Confessions of an Innocent Man

Democracy Now has this remarkable interview with William Sampson, the Canadian who was arrested in Saudi Arabia in 2001 and accused of terrorism and spying for the UK. While in prison he was beaten, tortured and raped.

Canada’s Department of Foreign Affairs and International Trade calls relations between Canada and Saudi Arabia “cordial” on it’s website. It goes on to say:

Saudi Arabia is currently Canada’s largest trading partner in the Arabian Peninsula. With a population of 23 million and an estimated Gross Domestic Product of US$211 billion, trade and economic interests continue to be at the forefront of our bilateral relations with Saudi Arabia. Two-way trade with Saudi Arabia reached $1.4 billion in 2003 with the balance of trade in Saudi Arabia’s favour in each of the last five years. Canada’s imports (mainly oil) from Saudi Arabia in 2003 were valued at $919 million and Canadian exports (primarily value-added manufactures) reached $465 million.

With the recent conclusion of several bilateral agreements with, among others, the European Union, China and Canada, Saudi Arabia is progressing towards accession to the World Trade Organization. Its accession would result in changes to tariffs and regulations restricting entry of some Canadian exports.

Mr. Sampson’s compelling account of the brutal treatment he received at the hands of Saudi Arabia’s intelligence service is shocking and outrageous. Why is Canada helping a country that beats, tortures and sodomizes Canadian citizens join the World Trade Organization? Why has there been no high-level government inquiry into the treatment of Mr. Sampson?

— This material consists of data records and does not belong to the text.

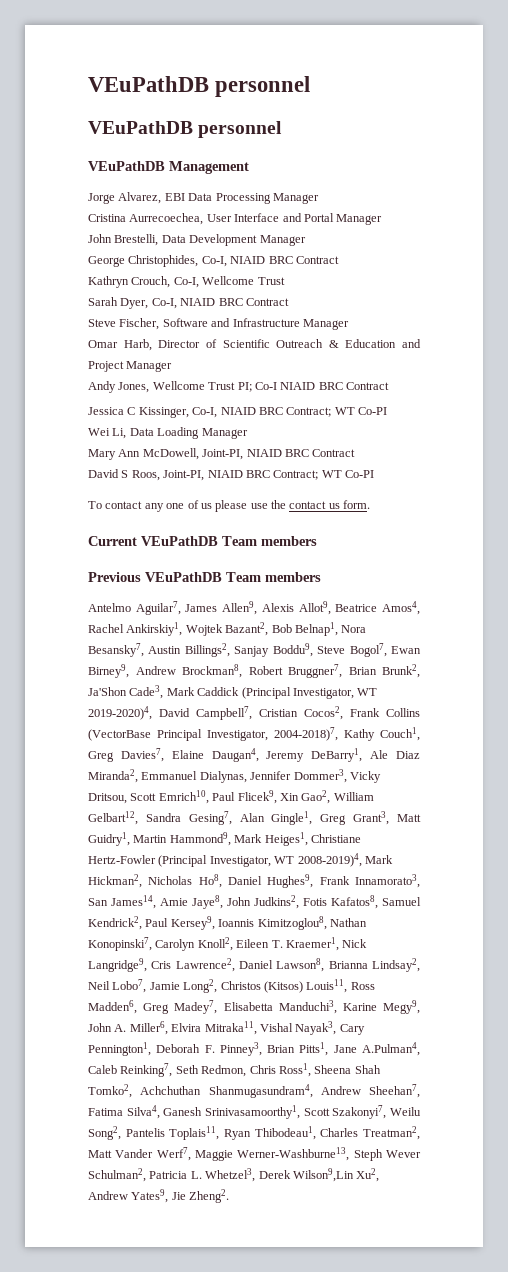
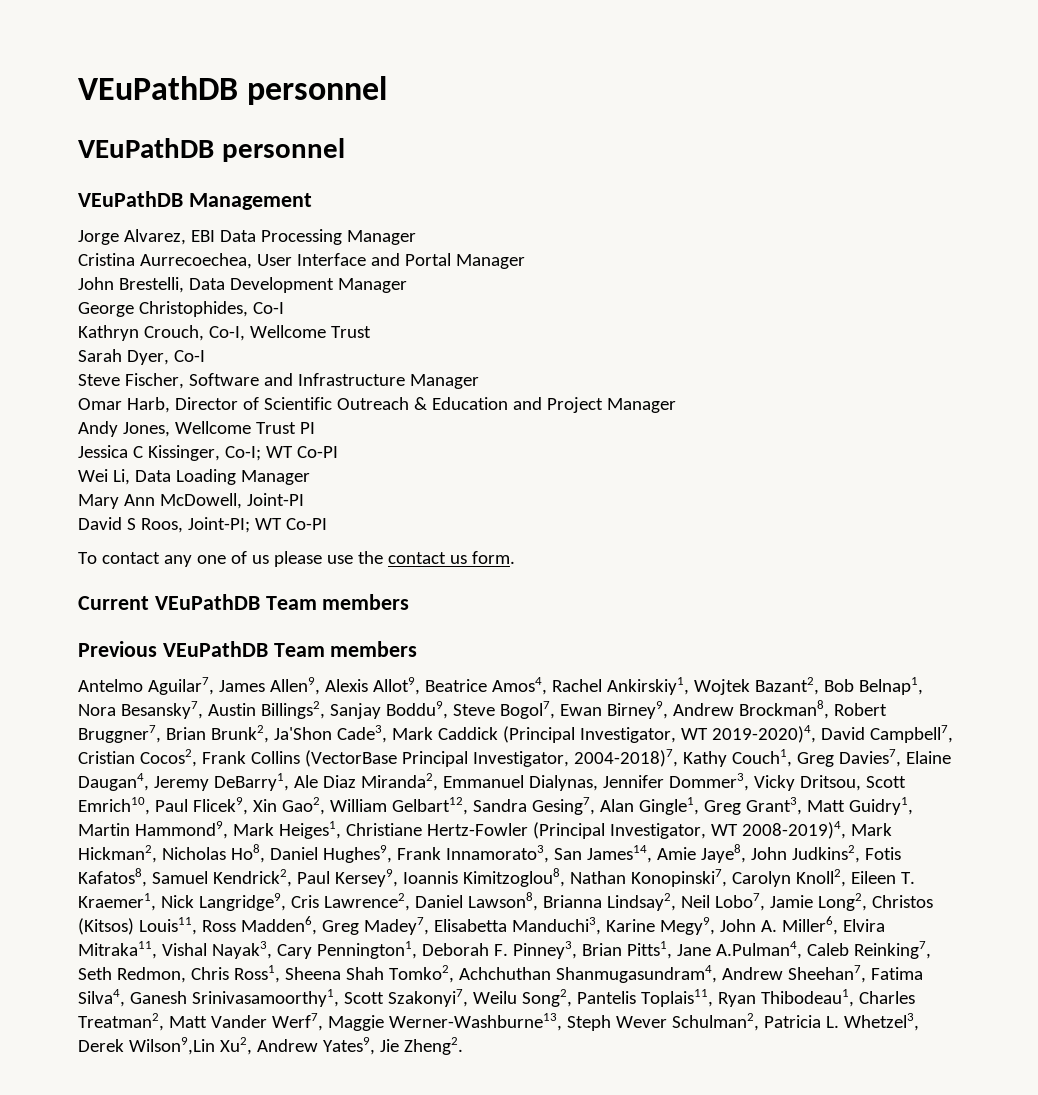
- George Christophides, Co-I, NIAID BRC Contract
+ George Christophides, Co-I
- Sarah Dyer, Co-I, NIAID BRC Contract
+ Sarah Dyer, Co-I
- Andy Jones, Wellcome Trust PI; Co-I NIAID BRC Contract
+ Andy Jones, Wellcome Trust PI
- Jessica C Kissinger, Co-I, NIAID BRC Contract; WT Co-PI
+ Jessica C Kissinger, Co-I; WT Co-PI
- Mary Ann McDowell, Joint-PI, NIAID BRC Contract
+ Mary Ann McDowell, Joint-PI
- David S Roos, Joint-PI, NIAID BRC Contract; WT Co-PI
+ David S Roos, Joint-PI; WT Co-PI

Could it be because an inquiry wouldn’t just expose the hypocrisy of maintaining good relations with torturers, it would also expose the ineptitude of the Canadian government in working for Mr. Sampsons release? In the interview, he’s asked what the Canadian government did for him. He replies:

Told me that I was guilty to my face. That’s about all that they did for me. And they also told my father the same thing. That was the full extent of it. And yet, I know that the Canadian government has never been provided with any forensic evidence that would confirm my guilt. They have never been given a sight of the confessions I signed.

As Canada continues to pursue closer relations with countries that have appalling human rights records (China is the most glaring example of many), it’s increasingly obvious we are willing to sacrifice what we call our “values” as long as there’s money to be made. As our Department of Foreign Affairs and International Trade admits, “trade and economic interests continue to be at the forefront of our bilateral relations with Saudi Arabia”.

You’d think the fact Saudi Arabia imprisoned a Canadian on absurdly trumped-up charges and then raped, beat and tortured him would at least get an honourary mention.